I finally arrived at her room, which was dark, narrow and low, lit only by the dim glow of an earthenware lamp. The old woman trimmed the wick and sat down on a small trunk. Pulling me toward her without a word, she hugged me again, and again I had to take care that she didn’t kiss me. The first thing she said to me was,

“I had hoped that, before these eyes of mine closed on the world for the last time, heaven might vouchsafe me one more look at you, my boy. Now that I’ve seen you, let death deliver me from this tiresome life. You must understand, child, that in this village there once lived the most famous witch the world has ever known. They called her Camacha de Montilla, and she was so unique in her black arts that all the Circes, Ericthos, and Medeas that I hear the history books are full of—even they couldn’t touch her. She’d freeze the clouds whenever she felt like it, covering the face of the sun with them, and she could calm the most turbid sky with just a look. She’d whisk men in an instant to distant lands, and she’d miraculously repair young ladies who had proven careless in protecting their virtue. She chaperoned widows, so as to safeguard at least the illusion of their bereavement. She annulled
and arranged marriages as she pleased. In December she had fresh roses in her garden, and she reaped wheat in January.
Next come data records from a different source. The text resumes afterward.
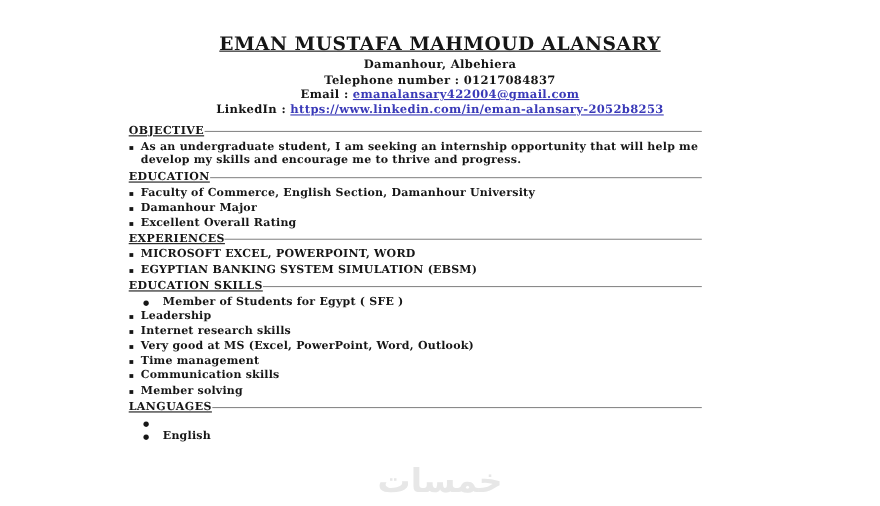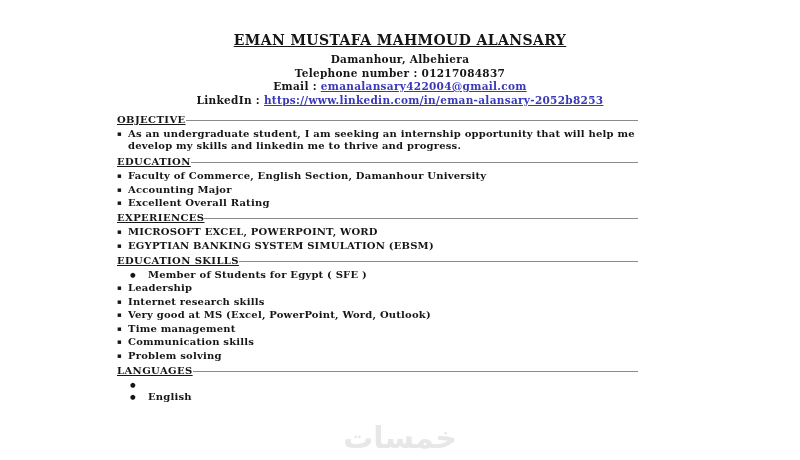"EMAN MUSTAFA MAHMOUD ALANSARY" .candidate-name { font-size: 14px -> 17px }
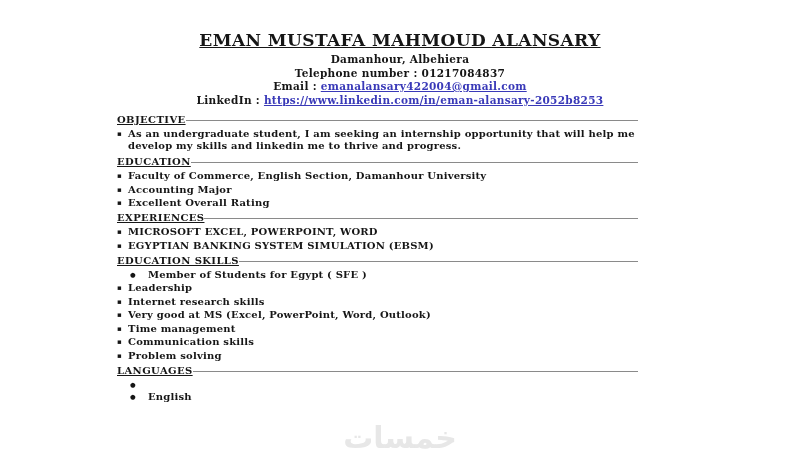"As an undergraduate student, I" span.txt { text: linkedin -> encourage }
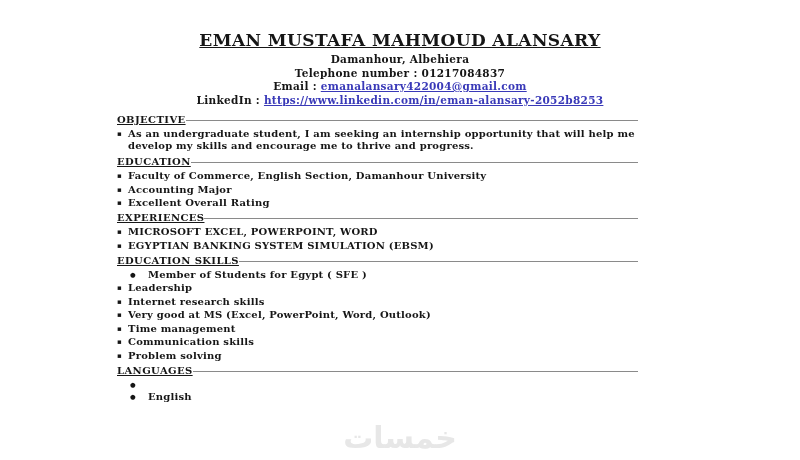"Accounting Major" span.txt { text: Accounting -> Damanhour }
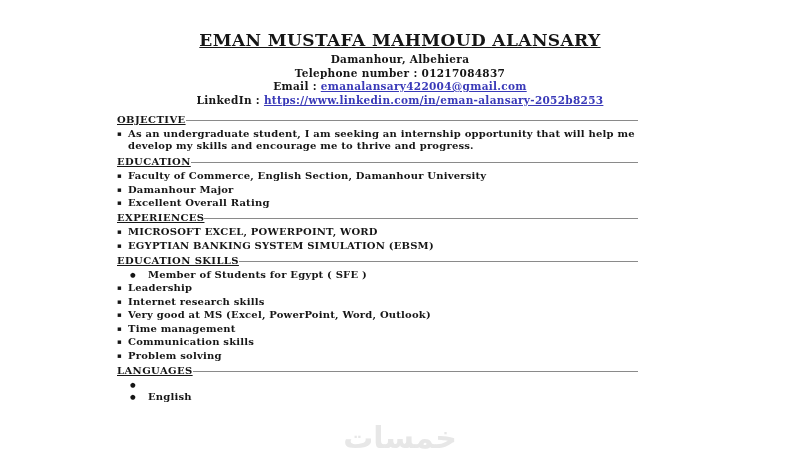"Problem solving" span.txt { text: Problem -> Member }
Making watercress grow in a cistern was hardly the greatest of her exploits, nor was making an image of the living or the dead appear, on request, in a mirror, or on the fingernail of a child.

“She was famous for turning men into animals, in particular for keeping a sacristan for six years in the form of a mule. Really and truly, how she did it I’ve never been able to grasp. They say of those old mages that they turned men into beasts, but the wisest say it was nothing of the kind, that with their great beauty and blandishments they attracted men in the ways those men liked best, and before long enslaved them until they seemed like beasts.